EXERCISE MATERIAL —
+---+

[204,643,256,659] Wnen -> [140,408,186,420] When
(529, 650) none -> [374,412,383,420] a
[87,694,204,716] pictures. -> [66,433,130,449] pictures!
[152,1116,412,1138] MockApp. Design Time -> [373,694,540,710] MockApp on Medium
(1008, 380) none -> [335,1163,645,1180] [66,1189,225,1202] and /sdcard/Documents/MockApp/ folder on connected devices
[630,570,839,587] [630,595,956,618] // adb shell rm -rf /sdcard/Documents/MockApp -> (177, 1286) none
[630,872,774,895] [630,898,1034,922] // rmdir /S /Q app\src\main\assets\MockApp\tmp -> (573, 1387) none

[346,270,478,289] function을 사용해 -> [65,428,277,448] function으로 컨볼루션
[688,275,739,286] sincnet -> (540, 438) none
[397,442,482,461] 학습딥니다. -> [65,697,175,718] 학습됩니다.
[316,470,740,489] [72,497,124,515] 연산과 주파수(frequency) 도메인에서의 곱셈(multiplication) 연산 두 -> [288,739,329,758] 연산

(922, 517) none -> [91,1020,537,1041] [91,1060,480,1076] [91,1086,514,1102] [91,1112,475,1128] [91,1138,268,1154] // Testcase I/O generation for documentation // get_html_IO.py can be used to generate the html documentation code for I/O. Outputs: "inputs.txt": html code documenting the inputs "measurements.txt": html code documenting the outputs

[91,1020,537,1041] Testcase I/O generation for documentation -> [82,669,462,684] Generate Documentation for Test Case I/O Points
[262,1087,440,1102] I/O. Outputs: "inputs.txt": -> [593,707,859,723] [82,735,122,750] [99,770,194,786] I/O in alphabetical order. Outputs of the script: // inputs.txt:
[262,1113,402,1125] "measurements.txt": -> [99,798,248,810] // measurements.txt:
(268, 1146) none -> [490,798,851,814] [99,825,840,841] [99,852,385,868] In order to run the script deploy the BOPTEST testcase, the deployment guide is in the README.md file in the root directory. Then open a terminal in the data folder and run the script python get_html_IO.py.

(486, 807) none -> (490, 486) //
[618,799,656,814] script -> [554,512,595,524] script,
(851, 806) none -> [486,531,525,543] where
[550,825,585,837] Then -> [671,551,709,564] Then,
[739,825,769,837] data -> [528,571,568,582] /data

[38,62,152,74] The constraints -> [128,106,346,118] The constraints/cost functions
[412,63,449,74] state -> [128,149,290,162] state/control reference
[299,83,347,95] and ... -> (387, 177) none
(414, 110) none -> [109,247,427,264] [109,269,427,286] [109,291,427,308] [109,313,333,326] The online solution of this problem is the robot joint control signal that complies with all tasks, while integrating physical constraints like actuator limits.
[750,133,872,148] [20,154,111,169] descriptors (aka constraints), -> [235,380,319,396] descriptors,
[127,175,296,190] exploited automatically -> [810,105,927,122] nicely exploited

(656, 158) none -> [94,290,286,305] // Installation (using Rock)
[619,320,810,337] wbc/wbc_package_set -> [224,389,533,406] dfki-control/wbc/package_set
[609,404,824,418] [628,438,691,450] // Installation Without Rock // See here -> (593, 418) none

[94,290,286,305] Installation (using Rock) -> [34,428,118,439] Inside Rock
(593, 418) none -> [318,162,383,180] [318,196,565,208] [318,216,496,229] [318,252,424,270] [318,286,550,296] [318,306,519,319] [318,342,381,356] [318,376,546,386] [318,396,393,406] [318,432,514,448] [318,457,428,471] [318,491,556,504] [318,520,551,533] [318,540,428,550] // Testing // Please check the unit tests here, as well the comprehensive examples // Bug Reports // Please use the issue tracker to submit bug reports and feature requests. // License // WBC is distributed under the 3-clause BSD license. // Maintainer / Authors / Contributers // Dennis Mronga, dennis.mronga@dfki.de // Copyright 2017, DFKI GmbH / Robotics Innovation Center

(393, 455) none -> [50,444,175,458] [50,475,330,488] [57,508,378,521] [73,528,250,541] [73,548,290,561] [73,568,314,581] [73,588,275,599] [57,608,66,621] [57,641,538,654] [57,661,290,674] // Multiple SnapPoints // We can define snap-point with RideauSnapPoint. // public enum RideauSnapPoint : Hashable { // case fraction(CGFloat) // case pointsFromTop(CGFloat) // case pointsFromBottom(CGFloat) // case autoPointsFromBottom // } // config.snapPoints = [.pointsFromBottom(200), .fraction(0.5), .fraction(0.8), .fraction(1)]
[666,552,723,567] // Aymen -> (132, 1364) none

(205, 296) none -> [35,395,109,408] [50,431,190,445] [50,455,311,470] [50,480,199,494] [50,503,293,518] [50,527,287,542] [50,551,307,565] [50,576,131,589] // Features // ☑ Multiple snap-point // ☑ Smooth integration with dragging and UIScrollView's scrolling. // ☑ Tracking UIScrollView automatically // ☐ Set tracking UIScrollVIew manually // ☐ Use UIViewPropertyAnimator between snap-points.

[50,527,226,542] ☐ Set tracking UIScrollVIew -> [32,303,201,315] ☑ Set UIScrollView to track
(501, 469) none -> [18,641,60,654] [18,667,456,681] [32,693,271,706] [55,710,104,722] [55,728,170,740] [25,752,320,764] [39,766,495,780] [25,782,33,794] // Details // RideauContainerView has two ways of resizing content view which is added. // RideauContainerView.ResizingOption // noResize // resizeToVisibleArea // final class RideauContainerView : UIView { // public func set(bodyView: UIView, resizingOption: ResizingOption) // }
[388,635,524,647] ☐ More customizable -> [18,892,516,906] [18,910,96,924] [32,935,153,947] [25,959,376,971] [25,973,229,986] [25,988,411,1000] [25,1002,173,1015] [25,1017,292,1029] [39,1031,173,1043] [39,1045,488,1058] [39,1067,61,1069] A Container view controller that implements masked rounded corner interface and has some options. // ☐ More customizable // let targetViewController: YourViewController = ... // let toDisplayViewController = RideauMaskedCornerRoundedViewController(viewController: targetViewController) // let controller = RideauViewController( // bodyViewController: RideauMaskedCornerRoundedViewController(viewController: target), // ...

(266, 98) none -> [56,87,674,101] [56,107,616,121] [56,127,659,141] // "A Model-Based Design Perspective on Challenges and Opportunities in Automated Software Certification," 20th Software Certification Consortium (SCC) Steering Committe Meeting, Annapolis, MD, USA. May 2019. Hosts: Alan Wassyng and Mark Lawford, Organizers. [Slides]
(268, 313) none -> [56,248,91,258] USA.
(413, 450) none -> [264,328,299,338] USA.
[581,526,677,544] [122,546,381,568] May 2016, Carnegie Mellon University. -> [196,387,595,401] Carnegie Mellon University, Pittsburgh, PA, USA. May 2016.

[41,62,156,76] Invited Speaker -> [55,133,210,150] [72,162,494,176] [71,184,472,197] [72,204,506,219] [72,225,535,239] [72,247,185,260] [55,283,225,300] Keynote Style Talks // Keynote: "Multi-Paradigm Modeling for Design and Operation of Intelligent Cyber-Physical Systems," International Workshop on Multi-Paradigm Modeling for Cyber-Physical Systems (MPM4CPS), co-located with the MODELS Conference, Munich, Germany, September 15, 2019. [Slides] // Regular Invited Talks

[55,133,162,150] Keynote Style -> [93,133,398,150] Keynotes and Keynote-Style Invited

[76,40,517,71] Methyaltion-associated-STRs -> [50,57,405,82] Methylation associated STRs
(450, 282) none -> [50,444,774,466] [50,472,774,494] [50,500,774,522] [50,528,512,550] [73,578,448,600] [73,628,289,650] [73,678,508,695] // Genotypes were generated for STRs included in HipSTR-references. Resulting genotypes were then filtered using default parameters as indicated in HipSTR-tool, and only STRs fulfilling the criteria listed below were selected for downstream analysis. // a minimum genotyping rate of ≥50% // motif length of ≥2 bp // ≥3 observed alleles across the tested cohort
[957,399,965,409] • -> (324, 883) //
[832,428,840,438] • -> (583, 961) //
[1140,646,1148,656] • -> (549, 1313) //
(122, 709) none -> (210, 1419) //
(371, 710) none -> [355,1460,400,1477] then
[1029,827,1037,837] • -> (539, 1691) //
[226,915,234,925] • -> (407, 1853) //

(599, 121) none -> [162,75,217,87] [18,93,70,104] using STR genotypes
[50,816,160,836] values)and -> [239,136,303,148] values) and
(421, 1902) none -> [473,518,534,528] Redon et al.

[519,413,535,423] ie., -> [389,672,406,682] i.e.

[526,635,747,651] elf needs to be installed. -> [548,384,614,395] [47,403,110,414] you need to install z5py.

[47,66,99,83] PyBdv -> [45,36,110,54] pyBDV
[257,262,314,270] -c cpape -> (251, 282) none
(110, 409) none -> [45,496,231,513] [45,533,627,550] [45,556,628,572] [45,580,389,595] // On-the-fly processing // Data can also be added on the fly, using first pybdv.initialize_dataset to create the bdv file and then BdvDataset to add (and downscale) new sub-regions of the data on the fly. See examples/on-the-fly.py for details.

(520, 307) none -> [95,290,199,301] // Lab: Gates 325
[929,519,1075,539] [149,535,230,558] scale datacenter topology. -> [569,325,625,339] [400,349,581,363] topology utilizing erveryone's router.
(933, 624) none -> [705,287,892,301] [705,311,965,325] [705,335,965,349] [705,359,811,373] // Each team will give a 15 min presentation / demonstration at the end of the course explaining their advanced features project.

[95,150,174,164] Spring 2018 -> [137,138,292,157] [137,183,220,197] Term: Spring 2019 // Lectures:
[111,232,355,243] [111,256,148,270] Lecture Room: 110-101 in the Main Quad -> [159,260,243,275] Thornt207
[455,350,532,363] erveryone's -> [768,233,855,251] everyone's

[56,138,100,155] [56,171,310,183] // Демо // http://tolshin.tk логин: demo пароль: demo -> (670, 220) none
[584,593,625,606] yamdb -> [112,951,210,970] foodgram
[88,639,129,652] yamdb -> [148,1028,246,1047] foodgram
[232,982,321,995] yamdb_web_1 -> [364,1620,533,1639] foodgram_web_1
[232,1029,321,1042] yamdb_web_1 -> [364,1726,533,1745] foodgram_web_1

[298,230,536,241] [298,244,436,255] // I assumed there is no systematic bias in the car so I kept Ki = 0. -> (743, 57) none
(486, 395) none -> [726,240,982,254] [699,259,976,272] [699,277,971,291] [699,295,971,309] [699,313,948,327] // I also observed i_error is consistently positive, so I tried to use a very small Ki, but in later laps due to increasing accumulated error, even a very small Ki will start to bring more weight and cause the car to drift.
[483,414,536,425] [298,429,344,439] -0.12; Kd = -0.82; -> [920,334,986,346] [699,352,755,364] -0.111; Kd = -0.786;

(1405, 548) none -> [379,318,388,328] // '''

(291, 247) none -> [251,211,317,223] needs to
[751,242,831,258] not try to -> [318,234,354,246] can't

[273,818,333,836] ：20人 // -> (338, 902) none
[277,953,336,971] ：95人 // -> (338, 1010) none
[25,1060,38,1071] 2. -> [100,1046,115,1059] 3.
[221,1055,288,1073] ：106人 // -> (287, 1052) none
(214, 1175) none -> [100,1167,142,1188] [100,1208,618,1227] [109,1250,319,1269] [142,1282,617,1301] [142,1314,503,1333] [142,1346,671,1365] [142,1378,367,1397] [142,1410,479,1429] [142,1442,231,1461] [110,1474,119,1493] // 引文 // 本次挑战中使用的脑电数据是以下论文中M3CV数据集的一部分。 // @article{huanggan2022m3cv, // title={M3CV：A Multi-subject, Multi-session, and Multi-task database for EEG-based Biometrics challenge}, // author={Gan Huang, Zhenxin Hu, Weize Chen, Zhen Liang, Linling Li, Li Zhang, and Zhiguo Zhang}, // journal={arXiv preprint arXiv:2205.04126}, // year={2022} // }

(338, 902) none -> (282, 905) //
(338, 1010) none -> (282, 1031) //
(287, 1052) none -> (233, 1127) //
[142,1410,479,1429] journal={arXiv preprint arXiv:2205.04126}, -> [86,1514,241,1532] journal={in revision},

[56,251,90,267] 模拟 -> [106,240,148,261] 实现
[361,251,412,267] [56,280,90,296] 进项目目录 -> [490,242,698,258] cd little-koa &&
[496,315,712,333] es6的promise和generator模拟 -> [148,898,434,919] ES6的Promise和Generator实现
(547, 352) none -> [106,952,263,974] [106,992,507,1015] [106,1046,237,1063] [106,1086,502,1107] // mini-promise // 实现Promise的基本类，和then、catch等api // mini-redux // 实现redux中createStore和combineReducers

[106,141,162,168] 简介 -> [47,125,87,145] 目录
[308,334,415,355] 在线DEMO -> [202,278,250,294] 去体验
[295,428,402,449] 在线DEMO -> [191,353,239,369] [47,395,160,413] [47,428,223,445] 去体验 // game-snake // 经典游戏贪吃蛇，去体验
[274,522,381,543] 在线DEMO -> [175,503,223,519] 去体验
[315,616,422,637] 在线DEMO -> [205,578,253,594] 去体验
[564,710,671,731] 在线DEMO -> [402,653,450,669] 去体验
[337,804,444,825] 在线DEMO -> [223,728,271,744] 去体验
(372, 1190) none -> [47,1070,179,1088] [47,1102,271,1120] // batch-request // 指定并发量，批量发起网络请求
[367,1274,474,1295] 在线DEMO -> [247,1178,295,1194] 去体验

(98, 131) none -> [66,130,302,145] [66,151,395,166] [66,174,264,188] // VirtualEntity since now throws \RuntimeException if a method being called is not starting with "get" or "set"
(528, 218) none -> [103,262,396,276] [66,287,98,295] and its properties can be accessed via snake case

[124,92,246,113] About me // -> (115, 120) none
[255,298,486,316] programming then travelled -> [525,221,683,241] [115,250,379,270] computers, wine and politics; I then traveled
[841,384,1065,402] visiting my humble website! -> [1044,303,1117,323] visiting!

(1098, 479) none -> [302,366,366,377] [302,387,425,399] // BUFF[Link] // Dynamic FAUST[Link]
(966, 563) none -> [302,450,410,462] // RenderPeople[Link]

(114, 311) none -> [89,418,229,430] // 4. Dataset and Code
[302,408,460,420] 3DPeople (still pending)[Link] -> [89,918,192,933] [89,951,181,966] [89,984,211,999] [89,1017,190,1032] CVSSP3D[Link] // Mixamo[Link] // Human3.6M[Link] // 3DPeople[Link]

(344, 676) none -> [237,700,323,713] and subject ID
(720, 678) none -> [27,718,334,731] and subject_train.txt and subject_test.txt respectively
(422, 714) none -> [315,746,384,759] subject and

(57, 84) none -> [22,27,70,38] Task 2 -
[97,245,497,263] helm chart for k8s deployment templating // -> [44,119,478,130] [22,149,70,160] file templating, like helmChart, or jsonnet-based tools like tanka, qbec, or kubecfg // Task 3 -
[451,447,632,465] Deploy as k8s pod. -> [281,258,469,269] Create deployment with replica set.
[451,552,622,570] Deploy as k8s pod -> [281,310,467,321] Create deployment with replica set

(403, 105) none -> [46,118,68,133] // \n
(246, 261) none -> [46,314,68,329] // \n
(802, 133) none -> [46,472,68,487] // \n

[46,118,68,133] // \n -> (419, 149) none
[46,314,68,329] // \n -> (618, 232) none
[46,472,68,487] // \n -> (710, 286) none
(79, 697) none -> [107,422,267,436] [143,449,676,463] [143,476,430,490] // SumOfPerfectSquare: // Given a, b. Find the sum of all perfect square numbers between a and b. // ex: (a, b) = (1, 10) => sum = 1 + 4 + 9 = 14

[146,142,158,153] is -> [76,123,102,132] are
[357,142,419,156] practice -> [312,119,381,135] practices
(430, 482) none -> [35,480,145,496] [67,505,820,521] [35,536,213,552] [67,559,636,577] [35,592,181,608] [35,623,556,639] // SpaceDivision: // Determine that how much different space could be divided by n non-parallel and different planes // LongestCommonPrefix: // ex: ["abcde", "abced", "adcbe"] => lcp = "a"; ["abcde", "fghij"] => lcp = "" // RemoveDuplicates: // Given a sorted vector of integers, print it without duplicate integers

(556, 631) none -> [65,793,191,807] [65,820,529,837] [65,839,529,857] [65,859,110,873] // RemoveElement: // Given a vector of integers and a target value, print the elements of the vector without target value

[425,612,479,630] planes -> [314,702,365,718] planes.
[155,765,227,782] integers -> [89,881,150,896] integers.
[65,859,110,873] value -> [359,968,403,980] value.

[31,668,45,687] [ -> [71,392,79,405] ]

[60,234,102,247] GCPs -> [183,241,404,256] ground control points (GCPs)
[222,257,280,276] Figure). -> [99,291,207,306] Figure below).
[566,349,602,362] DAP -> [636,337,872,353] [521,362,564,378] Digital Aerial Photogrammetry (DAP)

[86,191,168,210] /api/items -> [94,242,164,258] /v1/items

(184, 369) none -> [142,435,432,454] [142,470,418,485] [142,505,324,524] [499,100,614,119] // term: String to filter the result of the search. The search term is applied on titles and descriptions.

+---+

YOUR OBJECTIVE — Your response should hold the lines from the first line of the entries above through the line with "[152,1116,412,1138] MockApp. Design", each retyped exactly, and nothing else.

FINISHED TASK —
[204,643,256,659] Wnen -> [140,408,186,420] When
(529, 650) none -> [374,412,383,420] a
[87,694,204,716] pictures. -> [66,433,130,449] pictures!
[152,1116,412,1138] MockApp. Design Time -> [373,694,540,710] MockApp on Medium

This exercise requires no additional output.